In pornography, sex is more like taking than giving, more like one exposed flesh and a million clinging eyes - more like something that makes our loneliness more desperate.
Pornography fosters casual sex, or "hooking up," as people now refer to it. Casual sex is dangerous to your health and catastrophic to your ability to figure out what love means. Hooking up is what you do to connect two things, not two people.
Pornography exploits women. The women in the photos you send me are, I feel safe to assume, offered money to pose. This fact makes a lie out of the thin defense of porn that such women do this freely. In any case, this is not a good thing for you or them or our culture.
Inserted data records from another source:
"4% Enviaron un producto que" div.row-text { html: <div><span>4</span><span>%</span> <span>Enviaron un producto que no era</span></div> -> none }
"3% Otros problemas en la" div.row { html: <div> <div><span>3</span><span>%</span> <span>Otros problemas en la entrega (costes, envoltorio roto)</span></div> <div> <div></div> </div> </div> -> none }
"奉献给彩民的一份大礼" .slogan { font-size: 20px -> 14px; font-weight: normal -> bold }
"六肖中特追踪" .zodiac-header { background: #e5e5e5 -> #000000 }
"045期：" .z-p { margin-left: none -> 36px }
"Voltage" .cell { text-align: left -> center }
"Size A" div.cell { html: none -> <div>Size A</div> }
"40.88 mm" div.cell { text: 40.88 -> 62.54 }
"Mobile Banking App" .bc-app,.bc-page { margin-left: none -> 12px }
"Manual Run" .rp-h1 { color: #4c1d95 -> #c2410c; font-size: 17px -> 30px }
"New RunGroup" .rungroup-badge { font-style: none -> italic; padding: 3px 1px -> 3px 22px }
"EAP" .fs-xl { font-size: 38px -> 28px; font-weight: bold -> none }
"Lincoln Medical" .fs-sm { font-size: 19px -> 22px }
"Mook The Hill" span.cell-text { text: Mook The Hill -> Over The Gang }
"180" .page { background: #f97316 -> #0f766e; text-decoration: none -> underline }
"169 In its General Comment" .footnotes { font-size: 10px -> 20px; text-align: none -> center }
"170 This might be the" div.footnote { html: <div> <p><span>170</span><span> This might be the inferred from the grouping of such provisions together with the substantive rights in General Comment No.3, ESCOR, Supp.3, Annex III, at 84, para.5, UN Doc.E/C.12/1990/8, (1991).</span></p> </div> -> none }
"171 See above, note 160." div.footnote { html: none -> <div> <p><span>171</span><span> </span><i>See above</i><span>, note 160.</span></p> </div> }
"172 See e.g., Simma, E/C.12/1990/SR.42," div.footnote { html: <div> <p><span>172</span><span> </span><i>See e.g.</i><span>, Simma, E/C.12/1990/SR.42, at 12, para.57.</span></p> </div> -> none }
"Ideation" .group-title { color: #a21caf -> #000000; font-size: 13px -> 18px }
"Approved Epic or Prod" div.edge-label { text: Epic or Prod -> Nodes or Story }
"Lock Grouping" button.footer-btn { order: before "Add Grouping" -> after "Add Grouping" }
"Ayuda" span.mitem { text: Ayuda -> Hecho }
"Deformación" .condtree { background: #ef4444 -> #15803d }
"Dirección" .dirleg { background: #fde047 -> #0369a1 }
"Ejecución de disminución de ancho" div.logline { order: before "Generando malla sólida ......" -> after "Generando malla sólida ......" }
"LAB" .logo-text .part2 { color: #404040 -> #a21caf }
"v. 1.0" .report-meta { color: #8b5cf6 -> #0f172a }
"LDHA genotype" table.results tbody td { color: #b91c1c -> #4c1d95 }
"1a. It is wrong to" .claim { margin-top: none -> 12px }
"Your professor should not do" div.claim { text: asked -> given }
Perhaps our modesty is one of the many things we ought not be able to sell and our decision to allow it is a moral, cultural and spiritual tragedy. The Bible teaches that we should not place a stumbling block in front of a blind person. Offering porn as a profession to poor and desperate women, and offering it all up to sexually obsessed men is an immense stumbling block that God must condemn. It's like offering a drink to an alcoholic.
Pornography has produced an overabundance of predatory men and exploited women. Tiger, are you listening? It is bad karma for everyone associated with it.
Pornography also transforms women into sexual objects. Seeing women or men as simply collections of physical attributes distorts and diminishes their sacredness as thinking, feeling human beings. I know from teaching children and teenagers that it can be difficult for pretty girls to be taken seriously for their ideas. They get so used to being stared at that they eventually forget what it's like to be listened to.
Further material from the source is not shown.